A transplantable rat
tumor, mammary
adenocarcinoma 13762, accumulates
tRNA which can be methylated in vitro by mammalian
tRNA (adenine-1)
methyltransferase. This unusual ability of the
tumor RNA to serve as substrate for a homologous
tRNA methylating
enzyme is correlated with unusually low levels of the A 58-specific adenine-1
methyltransferase. The nature of the methyl-accepting
RNA has been examined by separating
tumor tRNA on two-dimensional
polyacrylamide gels. Comparisons of
ethidium bromide-stained
gels of
tumor vs. liver
tRNA show no significant quantitative differences and no accumulation of novel tRNAs or precursor tRNAs in
adenocarcinoma RNA. Two-dimensional separations of
tumor RNA after in vitro [14C]methylation using purified adenine-1
methyltransferase indicate that about 25% of the
tRNA species are strongly methyl-accepting RNAs. Identification of six of the tRNAs separated on two-dimensional
gels has been carried out by hybridization of cloned
tRNA genes to Northern blots. Three of these, tRNALys3 ,
tRNAGln and tRNAMeti , are among the
adenocarcinoma methyl-accepting RNAs.

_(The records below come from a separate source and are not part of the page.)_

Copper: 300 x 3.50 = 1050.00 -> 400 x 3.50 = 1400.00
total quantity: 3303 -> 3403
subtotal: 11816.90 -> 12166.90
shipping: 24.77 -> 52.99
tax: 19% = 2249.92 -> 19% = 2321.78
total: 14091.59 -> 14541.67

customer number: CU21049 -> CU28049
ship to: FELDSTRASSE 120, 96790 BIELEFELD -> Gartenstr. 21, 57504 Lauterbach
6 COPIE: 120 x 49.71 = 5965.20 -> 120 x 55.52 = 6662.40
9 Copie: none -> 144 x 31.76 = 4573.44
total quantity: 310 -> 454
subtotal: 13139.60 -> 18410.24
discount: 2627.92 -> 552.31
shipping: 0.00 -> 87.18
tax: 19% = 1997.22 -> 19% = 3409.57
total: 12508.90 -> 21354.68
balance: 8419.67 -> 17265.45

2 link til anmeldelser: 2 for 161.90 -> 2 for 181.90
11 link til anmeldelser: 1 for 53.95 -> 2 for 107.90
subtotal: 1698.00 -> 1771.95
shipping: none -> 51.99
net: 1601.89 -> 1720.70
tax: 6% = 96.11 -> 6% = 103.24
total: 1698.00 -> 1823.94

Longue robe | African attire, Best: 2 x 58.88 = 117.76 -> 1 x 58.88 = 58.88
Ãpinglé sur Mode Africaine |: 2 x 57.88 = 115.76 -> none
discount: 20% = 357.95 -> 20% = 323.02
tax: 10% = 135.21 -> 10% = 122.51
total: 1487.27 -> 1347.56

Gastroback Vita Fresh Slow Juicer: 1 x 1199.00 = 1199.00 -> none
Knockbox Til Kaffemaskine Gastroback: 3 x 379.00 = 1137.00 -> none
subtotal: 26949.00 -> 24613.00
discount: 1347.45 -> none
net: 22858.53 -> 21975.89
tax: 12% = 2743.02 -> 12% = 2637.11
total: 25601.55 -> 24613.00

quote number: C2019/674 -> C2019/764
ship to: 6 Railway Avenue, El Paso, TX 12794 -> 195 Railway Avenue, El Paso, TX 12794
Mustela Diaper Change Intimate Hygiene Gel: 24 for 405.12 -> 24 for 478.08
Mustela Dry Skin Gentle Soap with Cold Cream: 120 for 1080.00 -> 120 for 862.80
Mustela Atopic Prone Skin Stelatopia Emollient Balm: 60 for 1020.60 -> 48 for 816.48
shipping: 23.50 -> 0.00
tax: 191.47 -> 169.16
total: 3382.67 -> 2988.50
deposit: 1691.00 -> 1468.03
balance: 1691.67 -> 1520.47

The other three RNAs, all of which are
leucine-specific tRNAs, show no methyl-accepting properties. Our results suggest that low levels of a
tRNA methyltransferase in the
adenocarcinoma cause selected species of
tRNA to escape the normal A58 methylation, resulting in the appearance of several mature tRNAs which are deficient in
1-methyladenine. The methyl-accepting tRNAs from the
tumor appear as
ethidium bromide-stained spots of similar intensity to those seen for
RNA from rat liver; therefore, methyladenine deficiency does not seem to impair processing of these tRNAs.